The known tablets total 382, of which 358 have been published by the Norwegian Assyriologist Jørgen Alexander Knudtzon in his work, Die El-Amarna-Tafeln, which came out in two volumes (1907 and 1915) and remains the standard edition to this day. The texts of the remaining 24 complete or fragmentary tablets excavated since Knudtzon have also been made available.

The Amarna letters are of great significance for biblical studies as well as Semitic linguistics because they shed light on the culture and language of the Canaanite peoples in this time period. Though most are written in Akkadian, the Akkadian of the letters is heavily colored by the mother tongue of their writers, who probably spoke an early form of Proto-Canaanite, the language(s) which would later evolve into the daughter languages of Hebrew and Phoenician. These "Canaanisms" provide valuable insights into the proto-stage of those languages several centuries prior to their first actual manifestation.

The letters

These letters, comprising cuneiform tablets written primarily in Akkadian – the regional language of diplomacy for this period – were first discovered around 1887 by local Egyptians who secretly dug most of them from the ruined city of Amarna, and sold them in the antiquities market. They had originally been stored in an ancient building that archaeologists have since called the Bureau of Correspondence of Pharaoh. Once the location where they were found was determined, the ruins were explored for more. The first archaeologist who successfully recovered more tablets was Flinders Petrie, who in 1891 and 1892 uncovered 21 fragments. Émile Chassinat, then director of the French Institute for Oriental Archaeology in Cairo, acquired two more tablets in 1903. Since Knudtzon's edition, some 24 more tablets, or fragments, have been found, either in Egypt, or identified in the collections of various museums.

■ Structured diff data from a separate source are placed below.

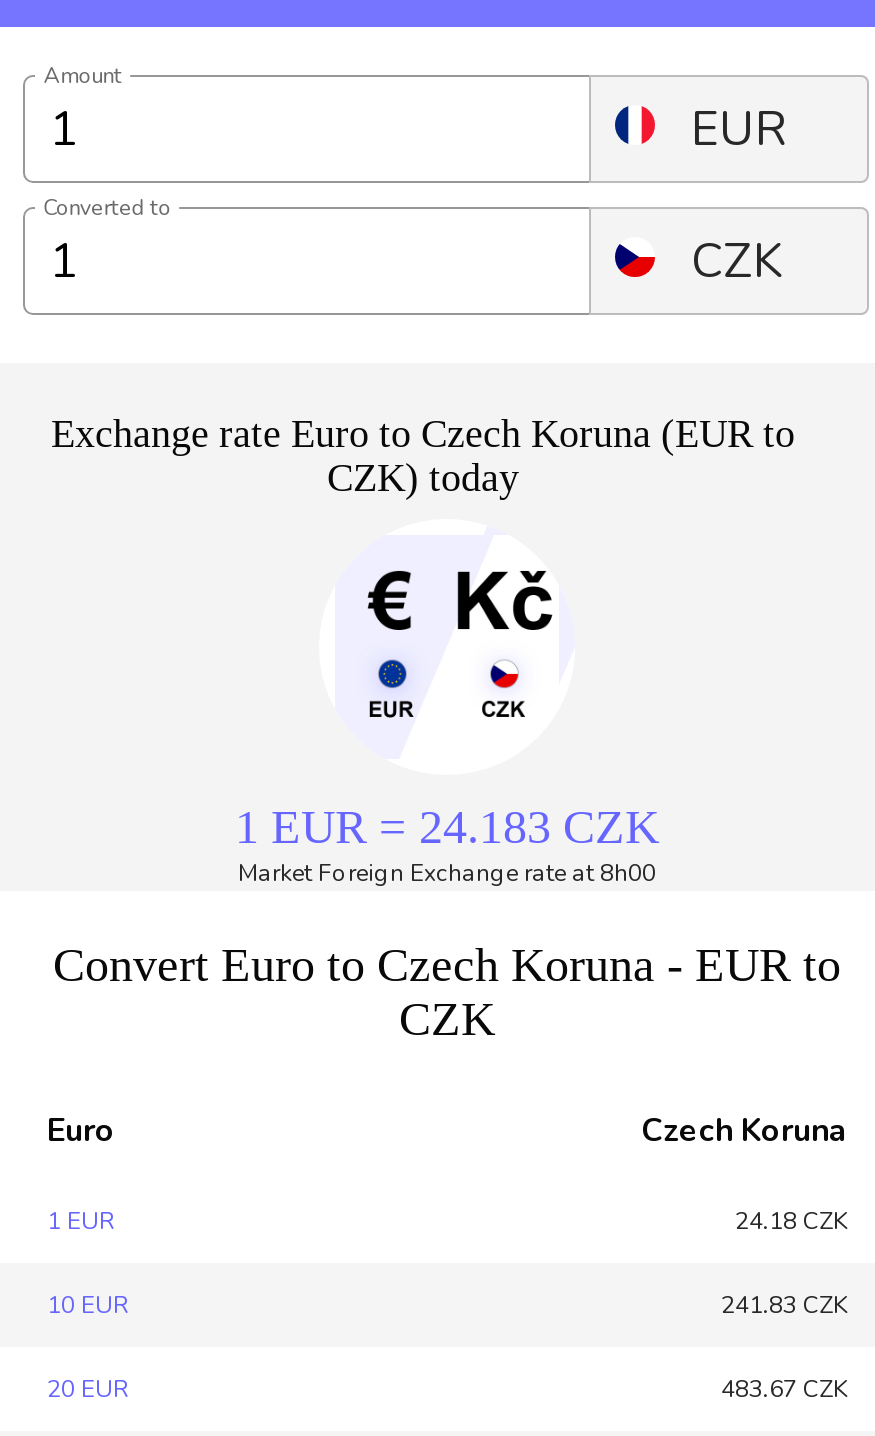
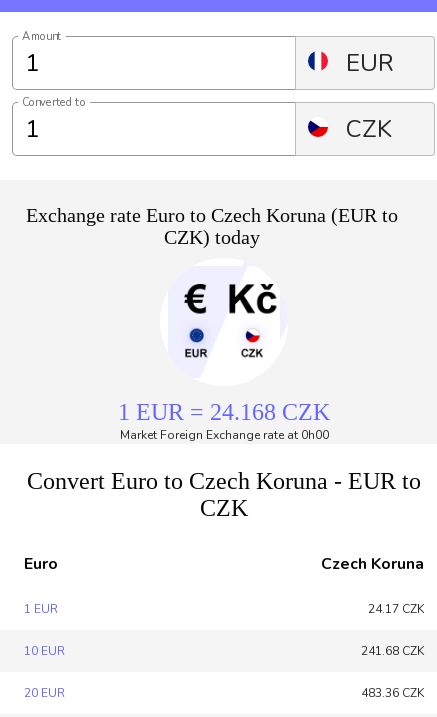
- 1 EUR = 24.183 CZK
+ 1 EUR = 24.168 CZK

- Market Foreign Exchange rate at 8h00
+ Market Foreign Exchange rate at 0h00

- 24.18 CZK
+ 24.17 CZK

- 241.83 CZK
+ 241.68 CZK

- 483.67 CZK
+ 483.36 CZK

The initial group of letters recovered by local Egyptians have been scattered among museums in Germany, England, Egypt, France, Russia, and the United States. Either 202 or 203 tablets are at the Vorderasiatisches Museum in Berlin; 99 are at the British Museum in London; 49 or 50 are at the Egyptian Museum in Cairo; 7 at the Louvre in Paris; 3 at the Pushkin Museum in Moscow; and 1 in the collection of the Oriental Institute in Chicago. A few tablets are at the Ashmolean Museum in Oxford and Royal Museum of Art and History in Brussels.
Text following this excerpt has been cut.